Other indicators also suggested a slight improvement in activity although conditions in the sector remained bleak. The capacity utilization index inched up four points to −46 and the orders backlogs measure increased eighteen points to −41. Furthermore, vendor delivery times were unchanged at −14. Meanwhile, our gauges for inventories grew at a slightly quicker pace in January from December; the finished goods inventory index added ten points to 42, and the raw materials inventory index edged up two points to finish at 32.
Labor market conditions changed little at District factories in January. The employment index held steady at −40, while the average workweek indicator moved up six points to −41. In addition, the wage index added five points to −3.
In the January survey, our contacts were generally more optimistic about their business prospects for the next six months. The index of expected shipments increased three points to 30, and the new orders indicator moved up seven points to end at 34. Moreover, the orders backlogs index picked up five points to 23. Vendor delivery times slipped two points to 0, and capacity utilization lost eight points to 24. Furthermore, readings on planned capital expenditures were negative for the fifth consecutive month — retreating 14 points this month to end at −19.
District manufacturers' hiring plans in January were mixed. The expected manufacturing employment index edged up two points to end at −15, while the average workweek index shed eleven points to end at 10. Additionally, the expected wage index posted an eighteen-point loss to 14.
District manufacturers reported that raw materials prices increased at an average annual rate of 1.74 percent in January — a notable pullback from December's reading of 2.54 percent.
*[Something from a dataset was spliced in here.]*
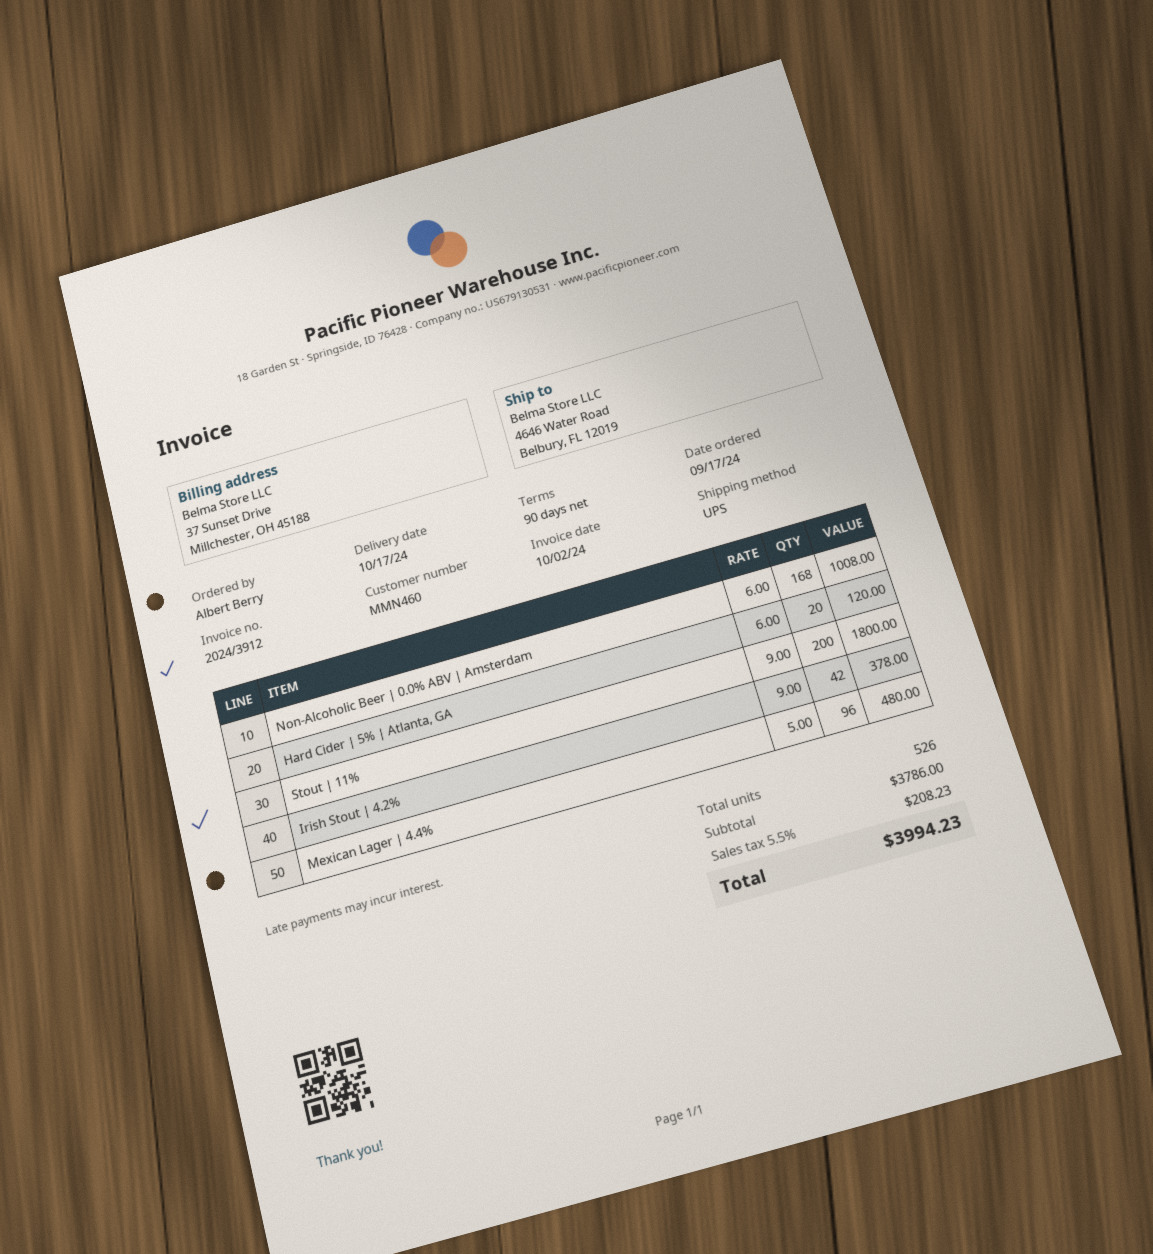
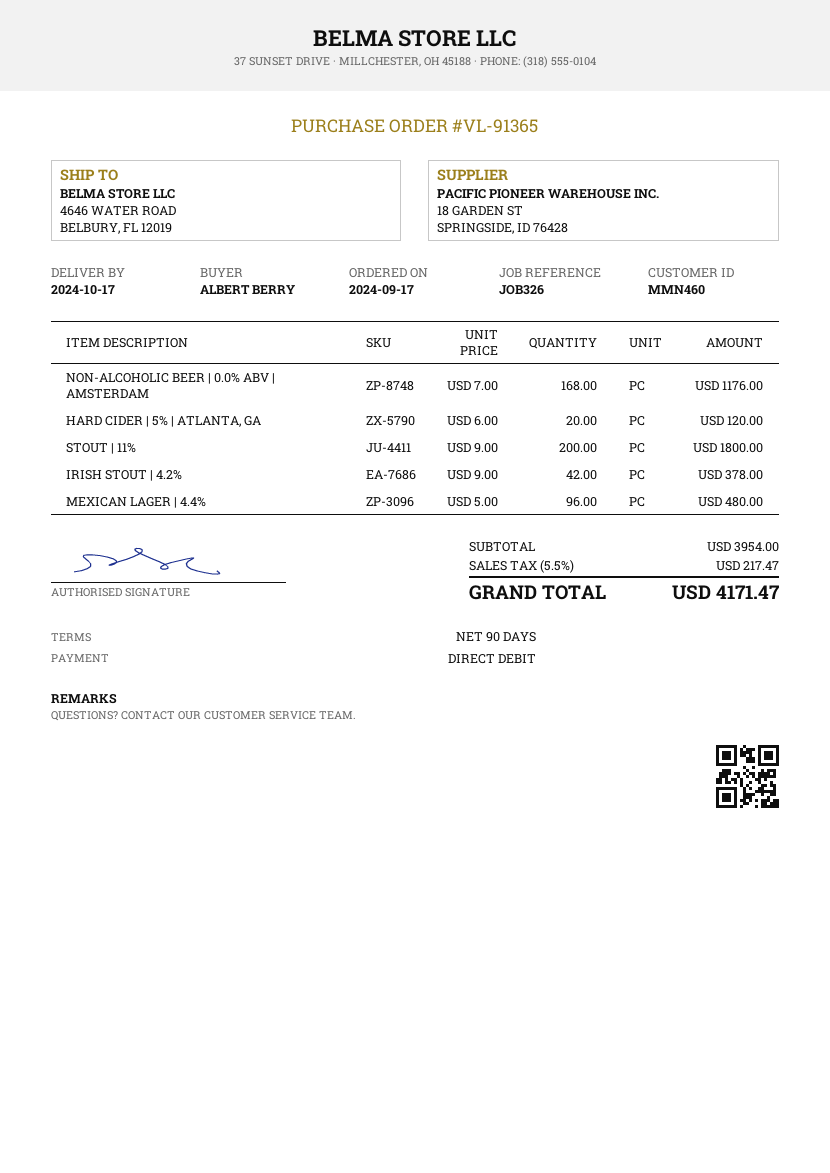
Non-Alcoholic Beer | 0.0% ABV | Amsterdam: 168 x 6.00 = 1008.00 -> 168 x 7.00 = 1176.00
subtotal: 3786.00 -> 3954.00
tax: 5.5% = 208.23 -> 5.5% = 217.47
total: 3994.23 -> 4171.47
Finished goods prices, however, rose at a 1.56 percent pace — somewhat above December's reading of 0.95. Looking ahead, respondents expected that the prices they pay will advance at a 3.07 percent pace — up considerably from their 1.64 percent forecast in December. Additionally, contacts looked for finished goods prices to increase at a 1.69 percent annual rate during the next six months compared to last month's expectation of 1.62 percent.